May 31, 2017
by: Jesse Dorris
Upper East Side residence by Gabellini Sheppard, New York. Photo: Paul Warchol.
Andrew Lee, AIA, MNA; Suzanne Mecs, Hon. AIA, AIA New York; Michael Gabellini, FAIA, Gabellini Sheppard; Barbara Weinreich, MNA; Edward Siegel, AIA, LEED AP, Edward Siegel Architect. Photo: Center for Architecture.
Michael Gabellini, FAIA, Gabellini Sheppard, delivers the 2017 Gil Oberfield Lecture at the Center for Architecture. Photo: Center for Architecture.

Master minimalist Michael Gabellini, FAIA, delivered the 2017 Gil Oberfield Lecture at the Center for Architecture on 5.18.17, sharing anecdotes and philosophical imperatives he’s developed at his firm Gabellini Sheppard, along with a few hints about what’s on the boards.

The son of an interior designer and artist, Gabellini grew up not far from the Knoll factory in Pennsylvania. “One of my foremost memories of design,” he said, was traveling around the countryside with his two blacksmith uncles “and going into these Amish farms. Not only were they very clean and spare, but they had 60 percent Knoll furniture throughout all of their rooms.”

One can see this balance of form and function throughout Gabellini’s career—work largely made in collaboration with his partner, Kimberly Sheppard, who unfortunately couldn’t make the event. Gabellini praised the “incredible architect and studio leader” and teased the audience with news about her current work, a project with her “most endeared mentor Álvaro Siza” that will be his first project in North America.

“I won’t be showing you that, tonight,” Gabellini said with a laugh.

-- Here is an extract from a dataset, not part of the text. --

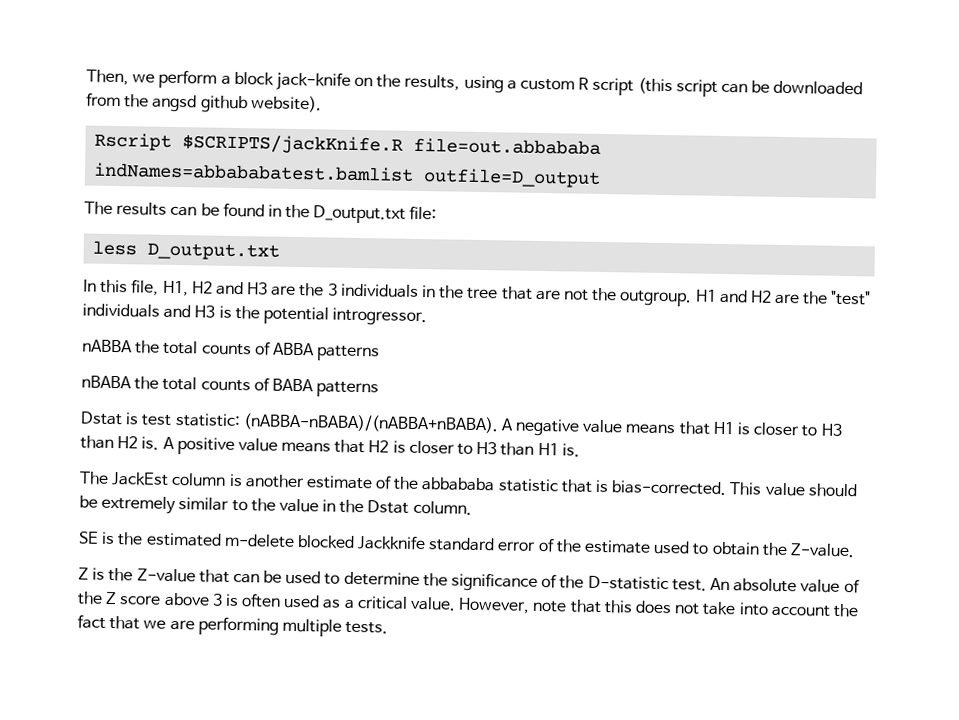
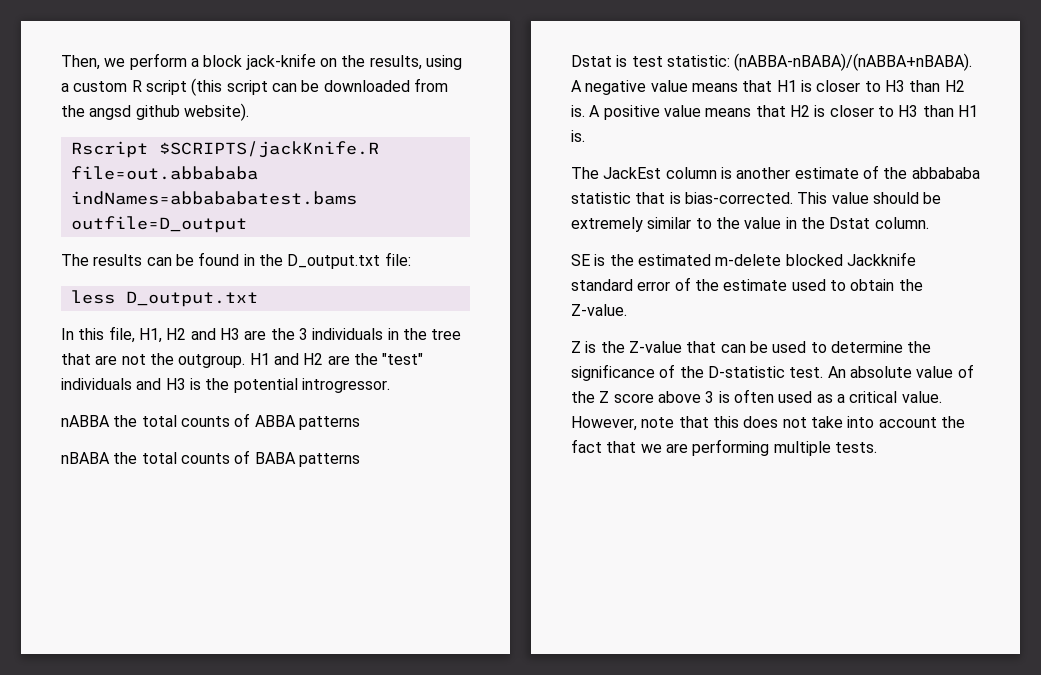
[93,162,415,182] indNames=abbababatest.bamlist -> [70,191,357,205] indNames=abbababatest.bams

Instead, he offered a guided look through many of his major projects, both public and private, which embody his guiding principals of spatial presence, design memory, utility, and comfort.

A few early endeavors, including his boutique for Linda Dresner he described as “a black box inside a white box” and a West Village penthouse duplex with a staircase resembling “a ribbon and a light line” showed Gabellini synthesizing the influences of light and land artists he’d studied while at RISD—and created, he admitted with a sly laugh, while moonlighting from his job at Kohn Pedersen Fox Architects.

He also offered an extended look at an upcoming residential project, a highly-anticipated collaboration with Tadao Ando at 152 Elizabeth Street. “He would call me ‘inside out’ and I would call him ‘outside in.’ These were our nicknames for each other,” Gabellini said, as he showed almost a year’s worth of sketches the two developed, settling on seven stories of cast in-situ concrete and glazing Gabellini called “crystalline corners.”

These projects largely resulted in sober, thoughtful spaces for contemplation and imagination, but two later public projects came with essential narratives Gabellini had to incorporate into the renovations. The first, a redo of NYC’s famed Knickerbocker hotel, was imagined as a kind of “film trailer,” he explained, “involving going back into the archive and creating—but not recreating—a sense of space and grandeur that occurs, whether in the elevator lobby or the martini bar or the four Charlie Palmer-designed venues. You have to think about how you scenographically collect all these centers of private and public and knit them together into a coherent vision.”

He closed with an exploration of his renovation of the Rainbow Room—a space with more lore than even the Knickerbocker. A NYC gem legendary for decades for what he calls “civic pleasure” with a “cocktail hat rooftop”, Gabellini traced the nightlife hotspot’s history with archive photos and a justified and infectious sense of pride at the finished results. “It’s a rapturous research adventure,” he said—a fitting summation of a storied career.